I completed the brain defragging process this last week. What now? I’ve absolutely no clue. I’m exhausted, tired, drained, brain-dead, etc.
Feeling Extremely Lazy
Inner peace and mental quiet are very new to me after so many years living with Bip, Pots and the twins. I could happily sit and do almost nothing. Almost in that I quickly get board and need something to do with my hands while my brain stares off into space.
I think it is going to take some time before I am ready to get back on the merry-go-round of life. Anxiety is still an issue if I do too much. I will also sleep, A LOT, after a busy day. This is going to take some figuring out.
I have been angry, hurt and frustrated for a long time. Most of that excess emotion was funnelled into positive outlets. I used it for energy. What is the best revenge? Success. So I used all that pent-up energy to function through many dark years.

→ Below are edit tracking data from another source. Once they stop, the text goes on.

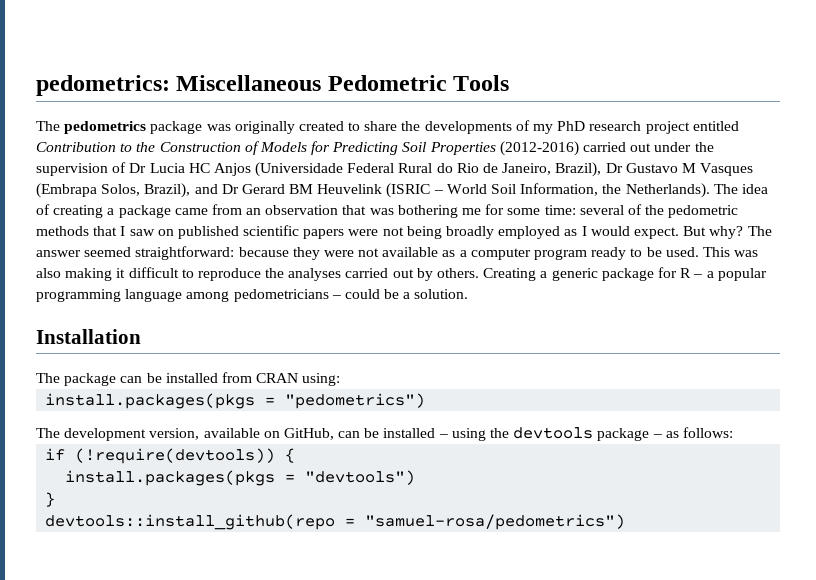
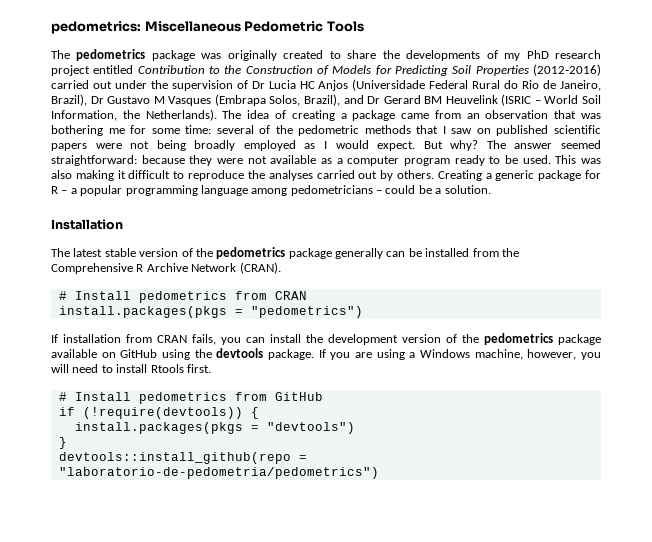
[64,372,341,386] package can be installed from CRAN using: -> [73,247,519,259] [51,262,281,274] [58,291,307,303] latest stable version of the pedometrics package generally can be installed from the Comprehensive R Archive Network (CRAN). // # Install pedometrics from CRAN
[36,427,733,441] The development version, available on GitHub, can be installed – using the devtools package – as follows: -> [51,333,601,345] [51,348,602,360] [51,364,211,373] [58,392,323,404] If installation from CRAN fails, you can install the development version of the pedometrics package available on GitHub using the devtools package. If you are using a Windows machine, however, you will need to install Rtools first. // # Install pedometrics from GitHub
[365,514,626,530] "samuel-rosa/pedometrics") -> [58,467,379,479] "laboratorio-de-pedometria/pedometrics")

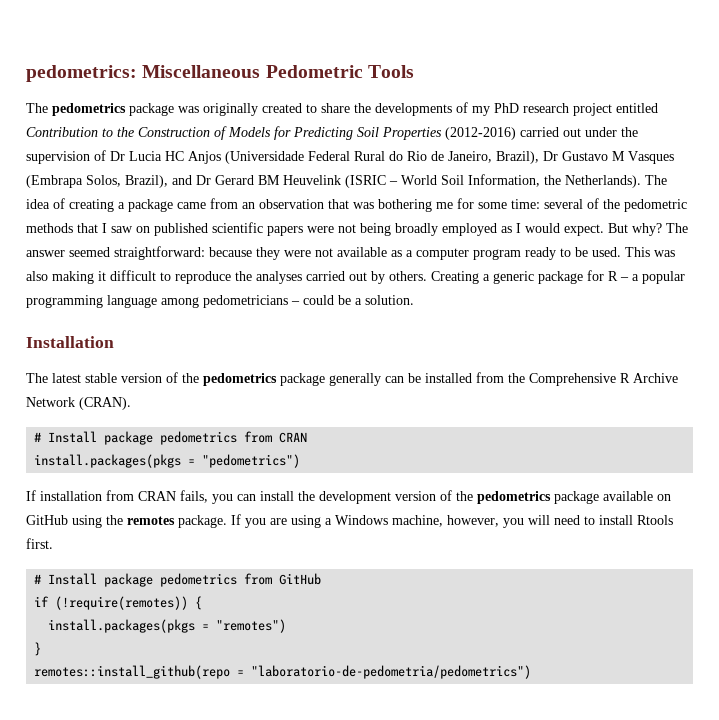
(131, 295) none -> [104,431,154,445] package
[216,348,264,358] devtools -> [127,516,175,525] remotes
(131, 396) none -> [104,573,154,587] package
[82,407,243,419] (!require(devtools)) -> [55,596,189,610] (!require(remotes))
[266,422,355,434] "devtools") -> [216,619,287,633] "remotes")
[58,452,291,464] devtools::install_github(repo -> [34,665,231,679] remotes::install_github(repo

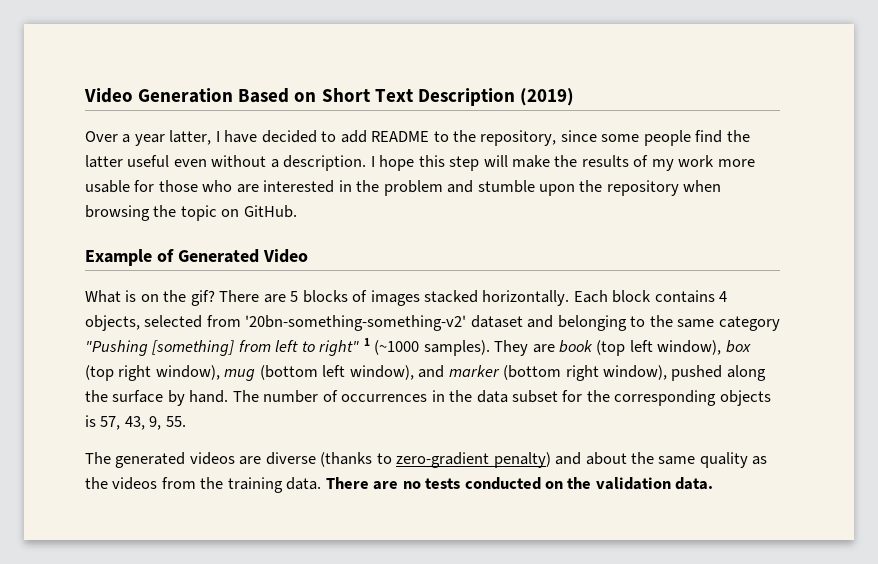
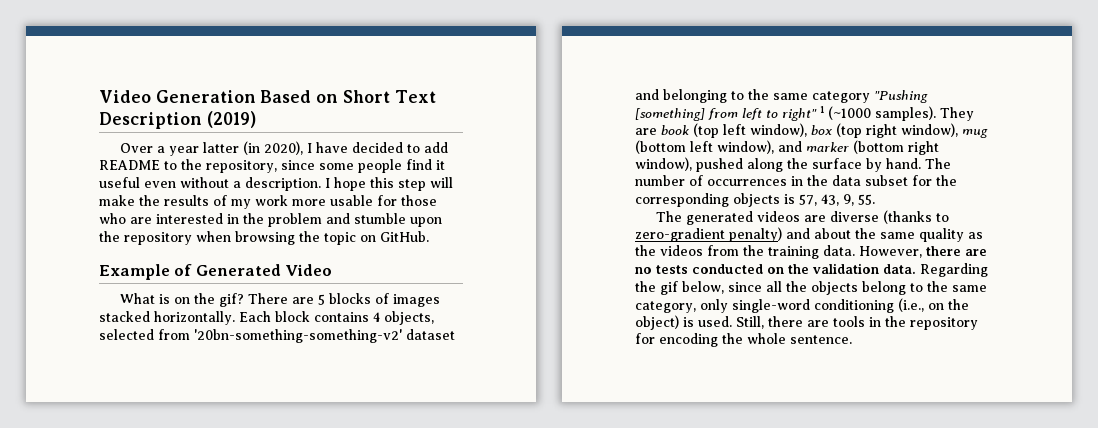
[169,130,212,145] latter, -> [202,141,303,155] latter (in 2020),
[726,130,750,142] [85,155,123,168] the latter -> [436,160,445,170] it
[325,477,369,489] There -> [859,246,961,258] However, there
(714, 483) none -> [920,263,988,277] [635,281,987,295] [635,298,969,313] [635,315,978,330] [635,333,852,347] Regarding the gif below, since all the objects belong to the same category, only single-word conditioning (i.e., on the object) is used. Still, there are tools in the repository for encoding the whole sentence.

I am no longer angry and frustrated. I am, for the most part, at peace with myself and the world. It feels great. But now I have no energy. Where do most people find their energy? Excitement and successful endeavors only go so far. This is going to take some figuring out.
What To Do
I know what I need to do. I know what I would like to do. The question is, what can I do? My obsessive-compulsive, perfectionist, over-achieving tendencies say, “Whatever you want!” Reality says, “Yeah, right.”
I’m still under orders to rest and take it slow. The more I fail this subject the longer it is going to take. I will have to “work” harder at resting. Of course, that is how I failed it in the first place. Maybe I will just have to see what comes and deal with life a little at a time.
This is definitely going to take some figuring out.